-- Records supplied --
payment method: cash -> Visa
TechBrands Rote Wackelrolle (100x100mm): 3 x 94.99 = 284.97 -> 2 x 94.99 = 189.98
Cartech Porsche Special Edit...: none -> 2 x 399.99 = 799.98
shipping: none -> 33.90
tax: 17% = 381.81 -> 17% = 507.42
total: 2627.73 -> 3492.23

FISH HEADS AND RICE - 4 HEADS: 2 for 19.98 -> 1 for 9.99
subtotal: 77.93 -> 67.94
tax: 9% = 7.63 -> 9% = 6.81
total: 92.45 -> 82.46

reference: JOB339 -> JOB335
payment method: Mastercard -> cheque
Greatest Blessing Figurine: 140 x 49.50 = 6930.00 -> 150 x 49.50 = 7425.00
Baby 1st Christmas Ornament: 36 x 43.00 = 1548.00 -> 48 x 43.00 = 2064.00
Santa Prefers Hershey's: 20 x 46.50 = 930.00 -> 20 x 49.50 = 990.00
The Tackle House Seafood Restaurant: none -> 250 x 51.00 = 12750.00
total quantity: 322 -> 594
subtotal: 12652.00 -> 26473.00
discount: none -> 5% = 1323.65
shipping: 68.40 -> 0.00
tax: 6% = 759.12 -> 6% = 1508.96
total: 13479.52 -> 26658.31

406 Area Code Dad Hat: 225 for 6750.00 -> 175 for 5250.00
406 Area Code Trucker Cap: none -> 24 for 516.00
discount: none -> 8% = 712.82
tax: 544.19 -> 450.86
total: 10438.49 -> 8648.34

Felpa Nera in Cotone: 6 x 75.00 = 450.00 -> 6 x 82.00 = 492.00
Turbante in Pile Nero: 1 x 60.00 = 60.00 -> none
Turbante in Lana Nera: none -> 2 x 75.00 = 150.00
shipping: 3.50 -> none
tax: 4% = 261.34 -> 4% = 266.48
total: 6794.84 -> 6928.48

-- Exercise instructions --
Could you repeat every record word for word?

-- Response for this exercise --
payment method: cash -> Visa
TechBrands Rote Wackelrolle (100x100mm): 3 x 94.99 = 284.97 -> 2 x 94.99 = 189.98
Cartech Porsche Special Edit...: none -> 2 x 399.99 = 799.98
shipping: none -> 33.90
tax: 17% = 381.81 -> 17% = 507.42
total: 2627.73 -> 3492.23

FISH HEADS AND RICE - 4 HEADS: 2 for 19.98 -> 1 for 9.99
subtotal: 77.93 -> 67.94
tax: 9% = 7.63 -> 9% = 6.81
total: 92.45 -> 82.46

reference: JOB339 -> JOB335
payment method: Mastercard -> cheque
Greatest Blessing Figurine: 140 x 49.50 = 6930.00 -> 150 x 49.50 = 7425.00
Baby 1st Christmas Ornament: 36 x 43.00 = 1548.00 -> 48 x 43.00 = 2064.00
Santa Prefers Hershey's: 20 x 46.50 = 930.00 -> 20 x 49.50 = 990.00
The Tackle House Seafood Restaurant: none -> 250 x 51.00 = 12750.00
total quantity: 322 -> 594
subtotal: 12652.00 -> 26473.00
discount: none -> 5% = 1323.65
shipping: 68.40 -> 0.00
tax: 6% = 759.12 -> 6% = 1508.96
total: 13479.52 -> 26658.31

406 Area Code Dad Hat: 225 for 6750.00 -> 175 for 5250.00
406 Area Code Trucker Cap: none -> 24 for 516.00
discount: none -> 8% = 712.82
tax: 544.19 -> 450.86
total: 10438.49 -> 8648.34

Felpa Nera in Cotone: 6 x 75.00 = 450.00 -> 6 x 82.00 = 492.00
Turbante in Pile Nero: 1 x 60.00 = 60.00 -> none
Turbante in Lana Nera: none -> 2 x 75.00 = 150.00
shipping: 3.50 -> none
tax: 4% = 261.34 -> 4% = 266.48
total: 6794.84 -> 6928.48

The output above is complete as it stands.